| Task prompt |
Using the data below, copy every line that contains the word "Swaziland".

| The records |
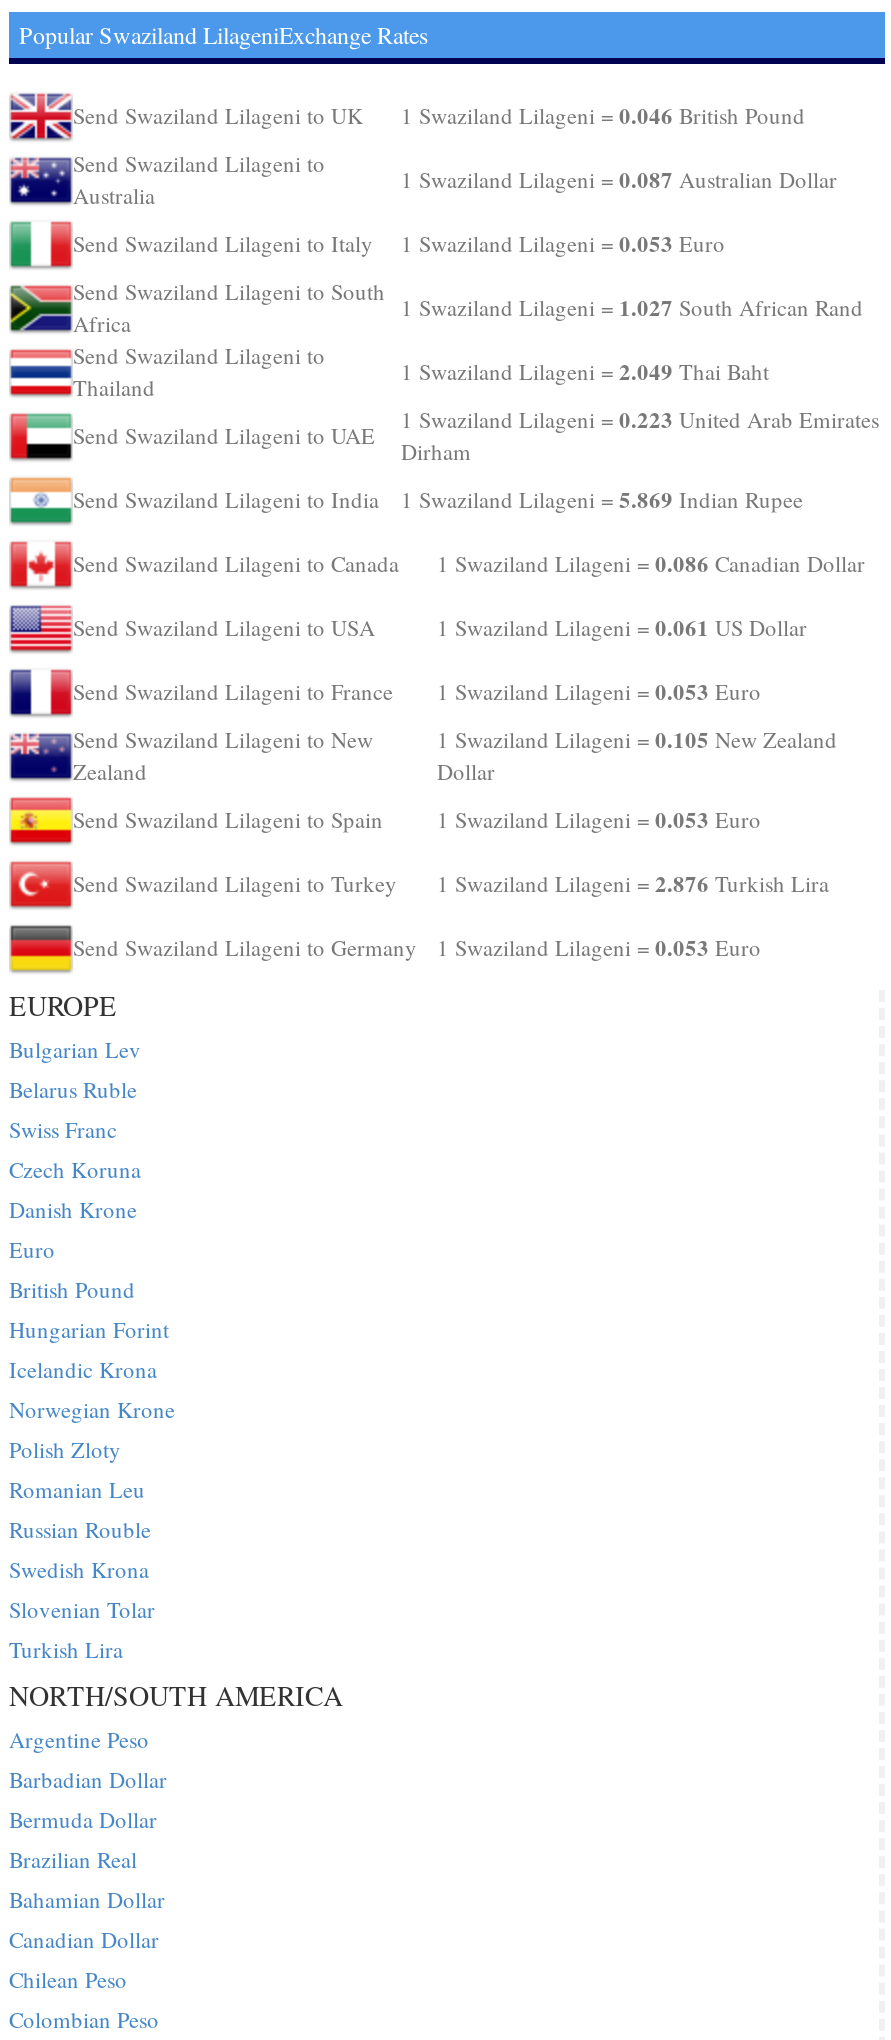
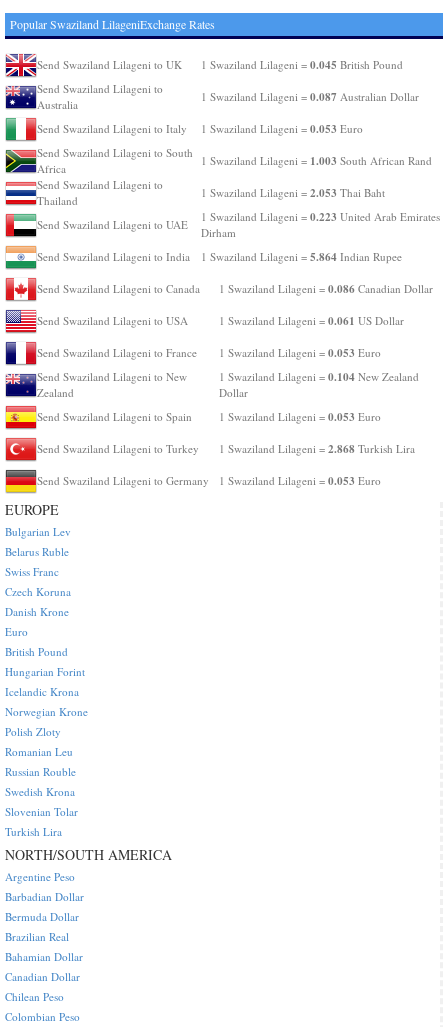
[401,98,805,132] 1 Swaziland Lilageni = 0.046 British Pound -> [201,56,403,73] 1 Swaziland Lilageni = 0.045 British Pound
[401,290,863,324] 1 Swaziland Lilageni = 1.027 South African Rand -> [201,152,432,169] 1 Swaziland Lilageni = 1.003 South African Rand
[401,354,769,388] 1 Swaziland Lilageni = 2.049 Thai Baht -> [201,184,385,201] 1 Swaziland Lilageni = 2.053 Thai Baht
[401,482,803,516] 1 Swaziland Lilageni = 5.869 Indian Rupee -> [201,248,402,265] 1 Swaziland Lilageni = 5.864 Indian Rupee
[437,722,837,756] 1 Swaziland Lilageni = 0.105 New Zealand -> [219,368,419,385] 1 Swaziland Lilageni = 0.104 New Zealand
[437,866,829,900] 1 Swaziland Lilageni = 2.876 Turkish Lira -> [219,440,415,457] 1 Swaziland Lilageni = 2.868 Turkish Lira

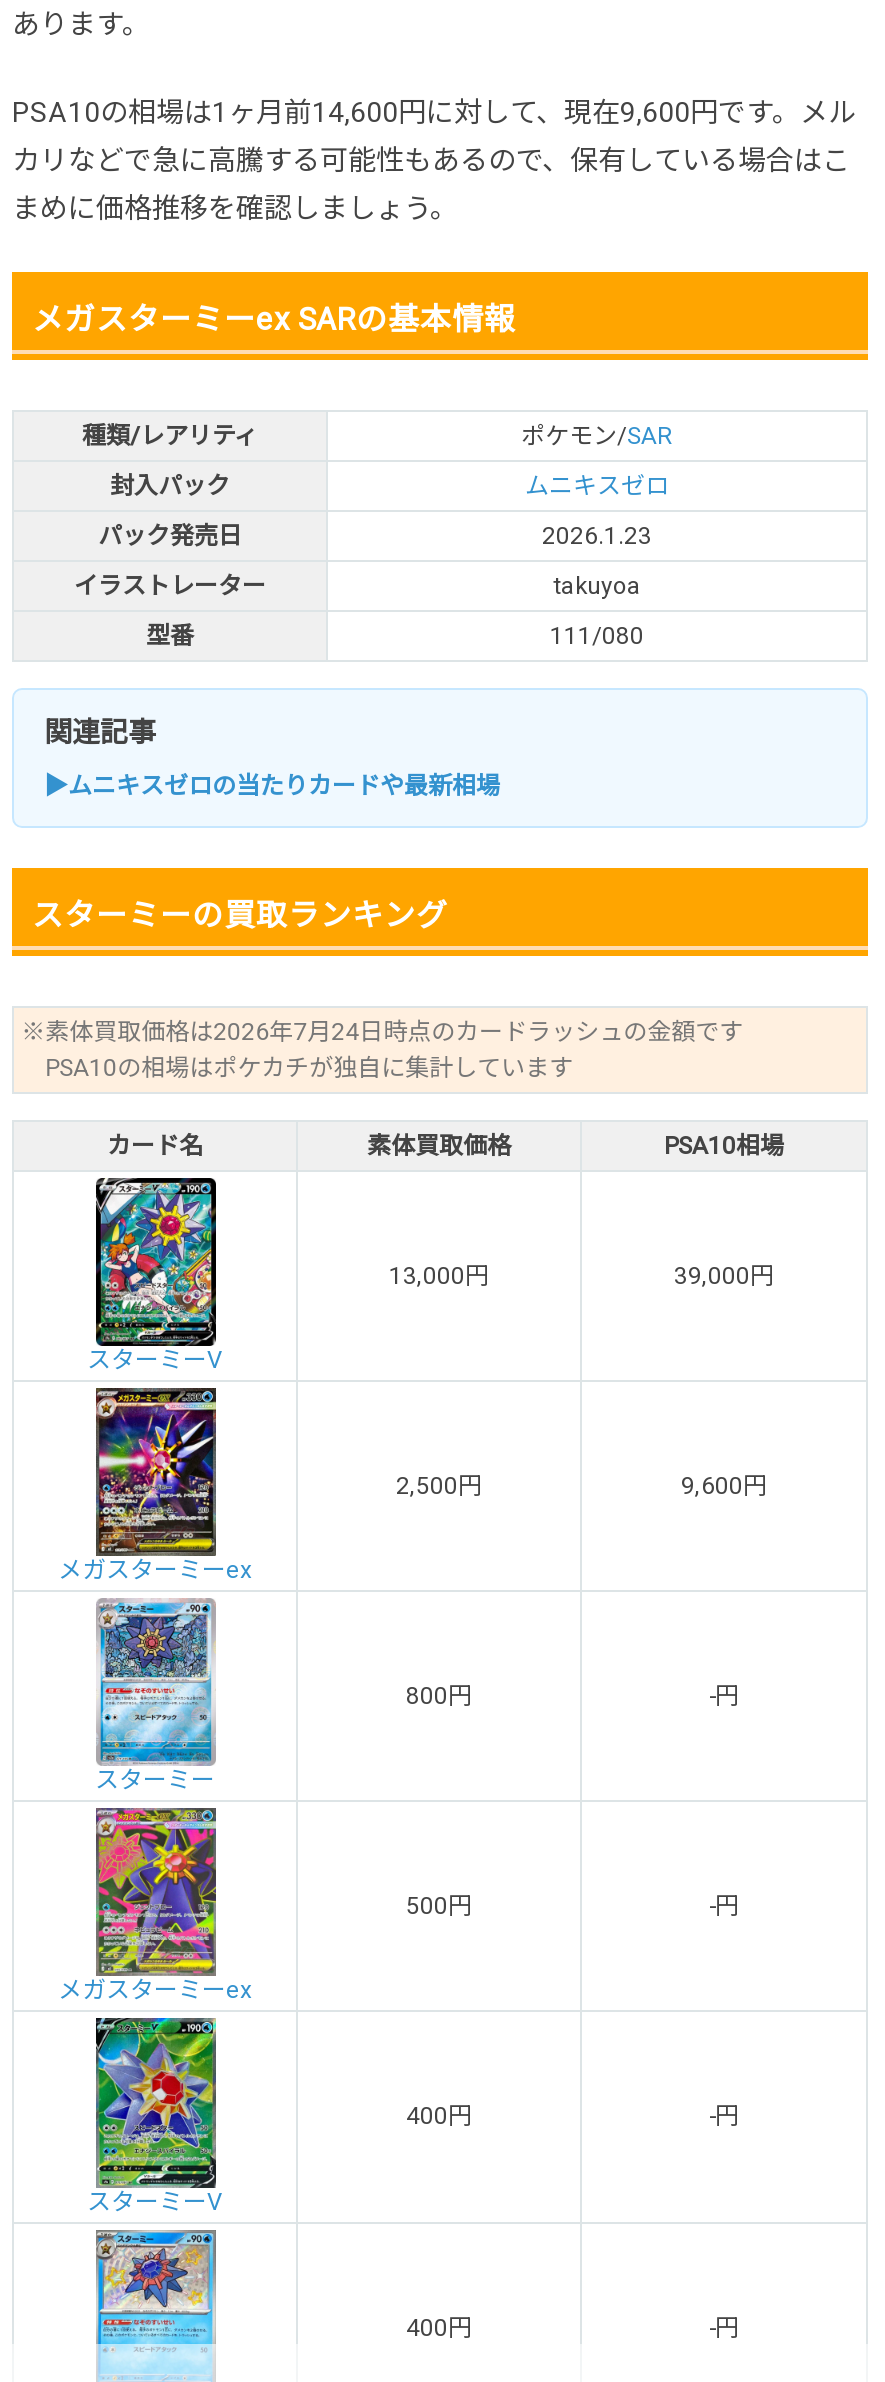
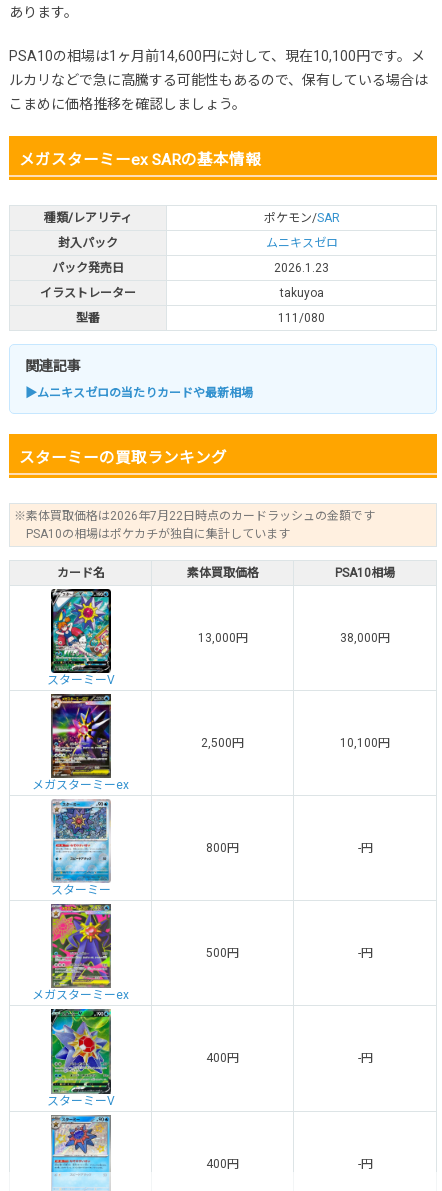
[12,97,856,129] PSA10の相場は1ヶ月前14,600円に対して、現在9,600円です。メル -> [9,48,425,64] PSA10の相場は1ヶ月前14,600円に対して、現在10,100円です。メ
[12,145,850,177] カリなどで急に高騰する可能性もあるので、保有している場合はこ -> [9,72,428,88] ルカリなどで急に高騰する可能性もあるので、保有している場合は
[12,193,458,225] まめに価格推移を確認しましょう。 -> [9,96,246,112] こまめに価格推移を確認しましょう。
[21,1018,743,1046] ※素体買取価格は2026年7月24日時点のカードラッシュの金額です -> [14,509,375,523] ※素体買取価格は2026年7月22日時点のカードラッシュの金額です
[674,1262,774,1290] 39,000円 -> [340,631,390,645] 38,000円
[681,1472,767,1500] 9,600円 -> [340,736,390,750] 10,100円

| Solution for this problem |
[401,98,805,132] 1 Swaziland Lilageni = 0.046 British Pound -> [201,56,403,73] 1 Swaziland Lilageni = 0.045 British Pound
[401,290,863,324] 1 Swaziland Lilageni = 1.027 South African Rand -> [201,152,432,169] 1 Swaziland Lilageni = 1.003 South African Rand
[401,354,769,388] 1 Swaziland Lilageni = 2.049 Thai Baht -> [201,184,385,201] 1 Swaziland Lilageni = 2.053 Thai Baht
[401,482,803,516] 1 Swaziland Lilageni = 5.869 Indian Rupee -> [201,248,402,265] 1 Swaziland Lilageni = 5.864 Indian Rupee
[437,722,837,756] 1 Swaziland Lilageni = 0.105 New Zealand -> [219,368,419,385] 1 Swaziland Lilageni = 0.104 New Zealand
[437,866,829,900] 1 Swaziland Lilageni = 2.876 Turkish Lira -> [219,440,415,457] 1 Swaziland Lilageni = 2.868 Turkish Lira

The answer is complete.